Crafty Sitemap Building

The Sitemap is the Holy Grail of a website. It’s the sheet (or sheets) of xml that new webmasters don’t know to use and some experienced webmasters neglect to create. Consider that every website has a front, a back, a mouthpiece, a gang of security guards and a guide. Visitors see the front, the webmaster uses the backend to create the front, the RSS feed tells the world what’s happening at the website, robots.txt and other little bits help protect it, and the sitemap guides search engine spiders around the it.

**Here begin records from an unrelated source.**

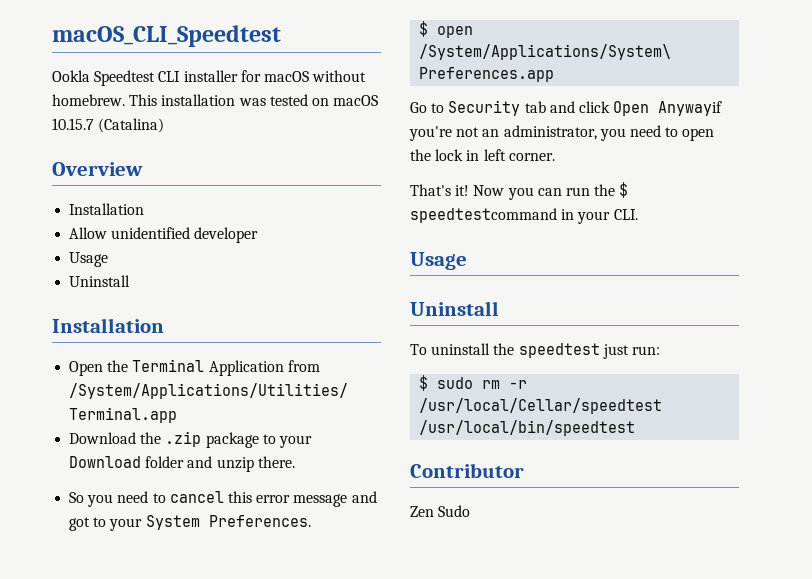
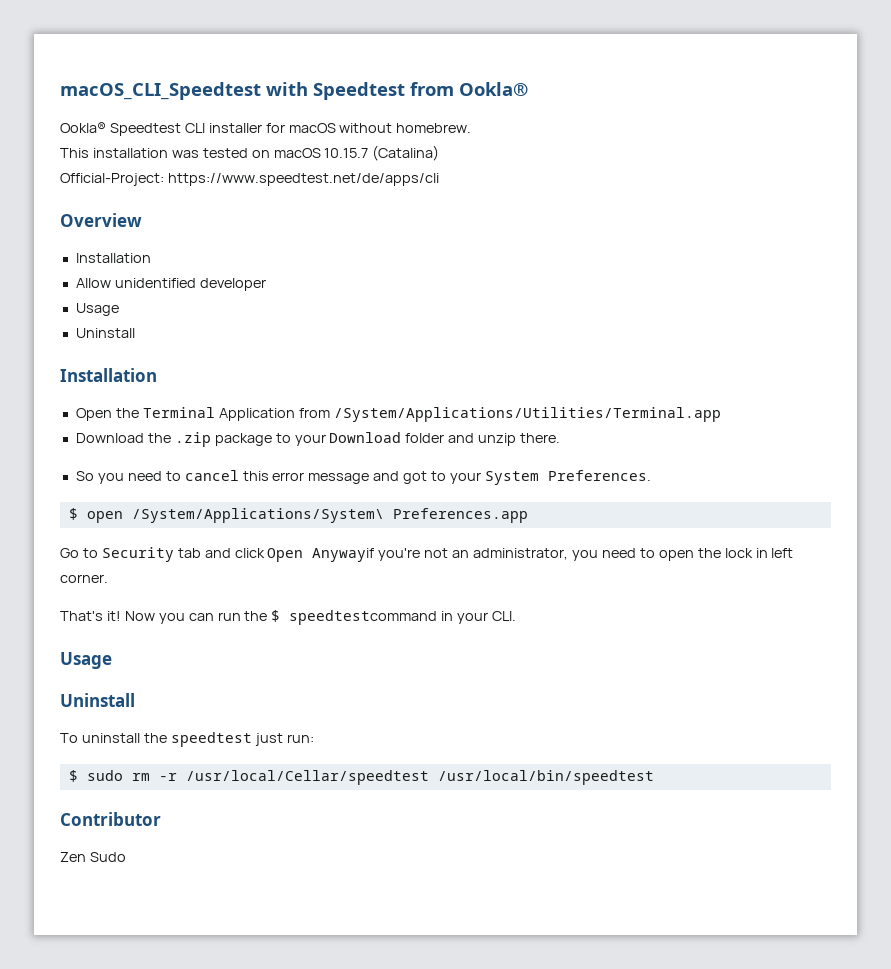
- macOS_CLI_Speedtest
- Ookla Speedtest CLI installer for macOS without homebrew. This installation was tested on macOS 10.15.7 (Catalina)
+ macOS_CLI_Speedtest with Speedtest from Ookla®
+ Ookla® Speedtest CLI installer for macOS without homebrew.
+ This installation was tested on macOS 10.15.7 (Catalina)
+ Official-Project: https://www.speedtest.net/de/apps/cli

A site in need of a sitemap

Usually, if you use a content management system (CMS) you will be blessed with automatic sitemap generation either through an inbuilt process or a plugin. In which case, you only need to locate it, submit it to search engines, link to it from your index page or the footer of every page, and regularly ping it to tell search engines about updates to it. You will usually find your sitemap sitting comfortably close to your robots.txt at the root of your domain e.g. your-domain.com/sitemap.xml

If you are not blessed with automatic sitemap generation and submission then you will need to create your own sitemap. Of course, that is what this article is all about and below here are the instructions your should follow to do that.

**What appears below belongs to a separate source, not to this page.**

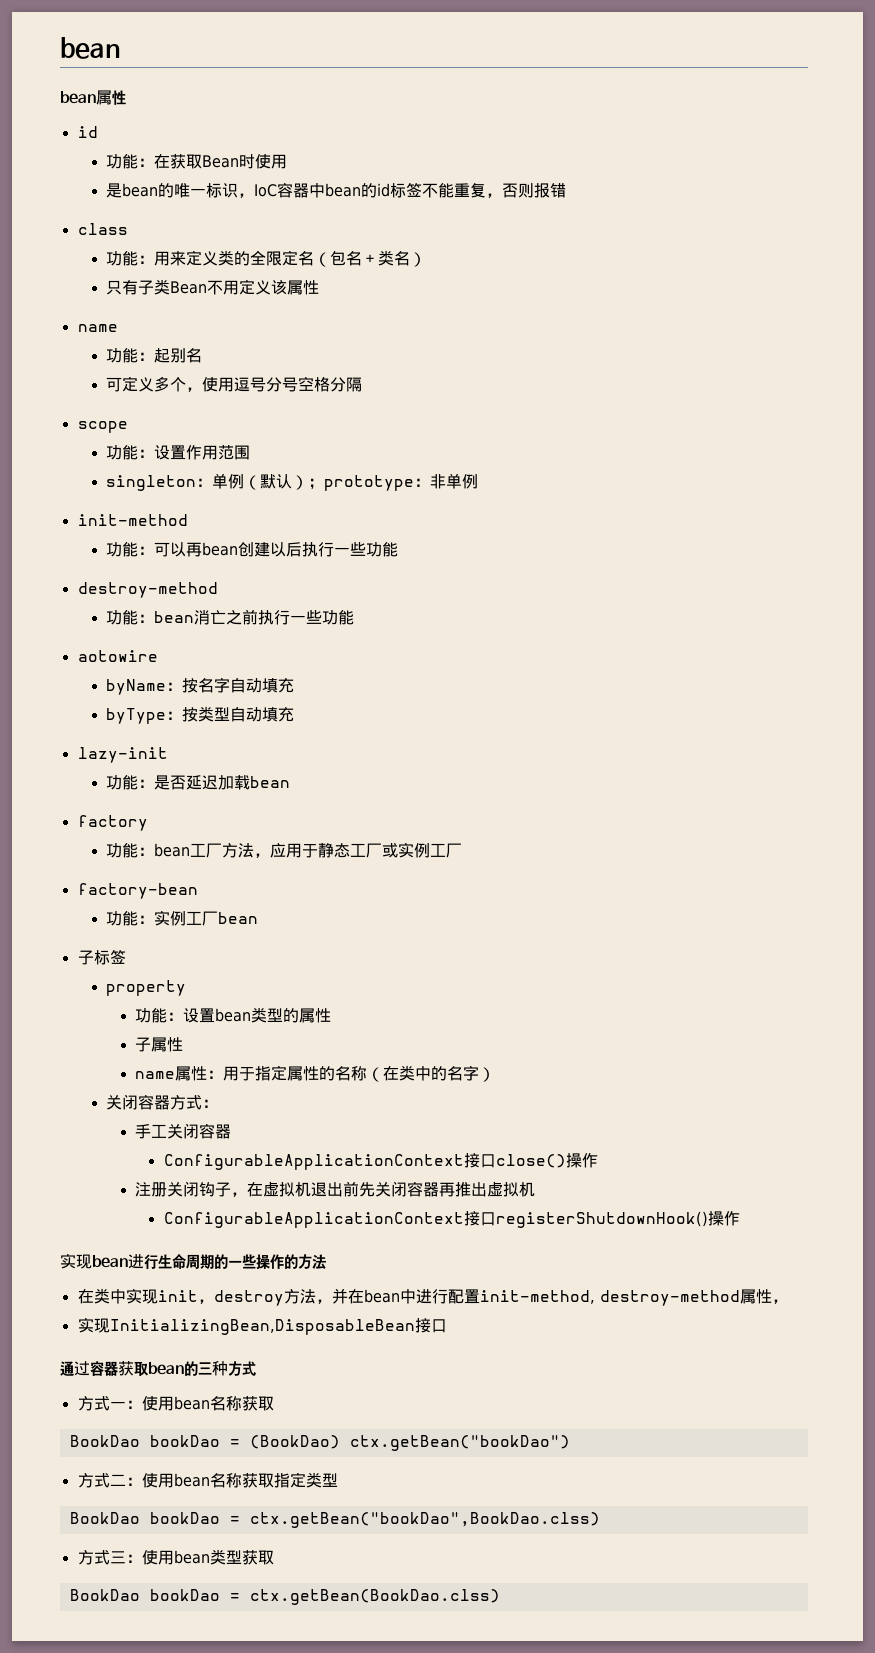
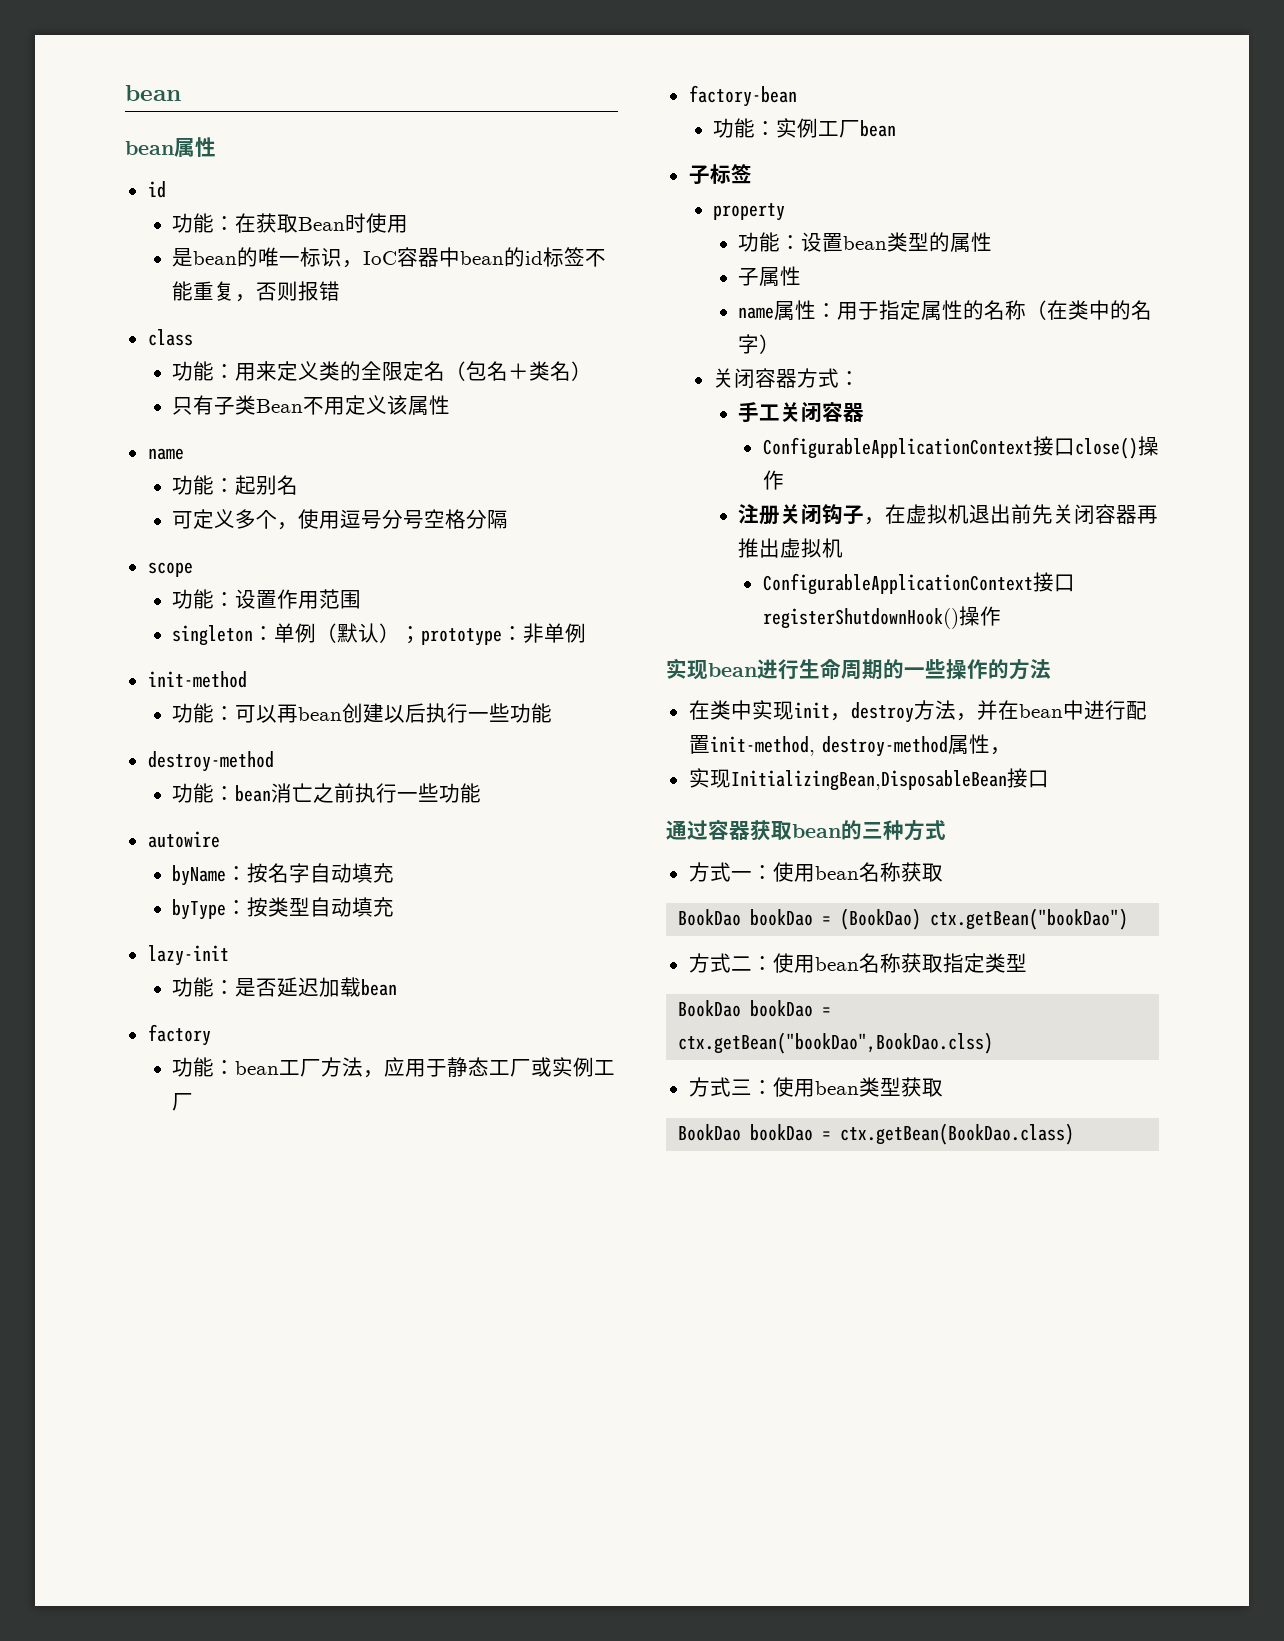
- aotowire
+ autowire
- BookDao bookDao = ctx.getBean(BookDao.clss)
+ BookDao bookDao = ctx.getBean(BookDao.class)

Most often, a sitemap needs to be manually created when a website is hand crafted in (x)html or when a sitemap is to be remotely hosted on a different domain or server to the website it maps (frequently the case when a sponsor provides a co-brand or white label site but not enough space or facility to host a sitemap).

There are programs and scripts that can be used to generate sitemaps. These scripts can be split into two categories: those that work and those that don’t work. Pedants might point out that a third category exists which includes those that only work when they feel like it or after a lot of flirtatious smooth-talking, as is often the case, but I’m not going to discuss those ones.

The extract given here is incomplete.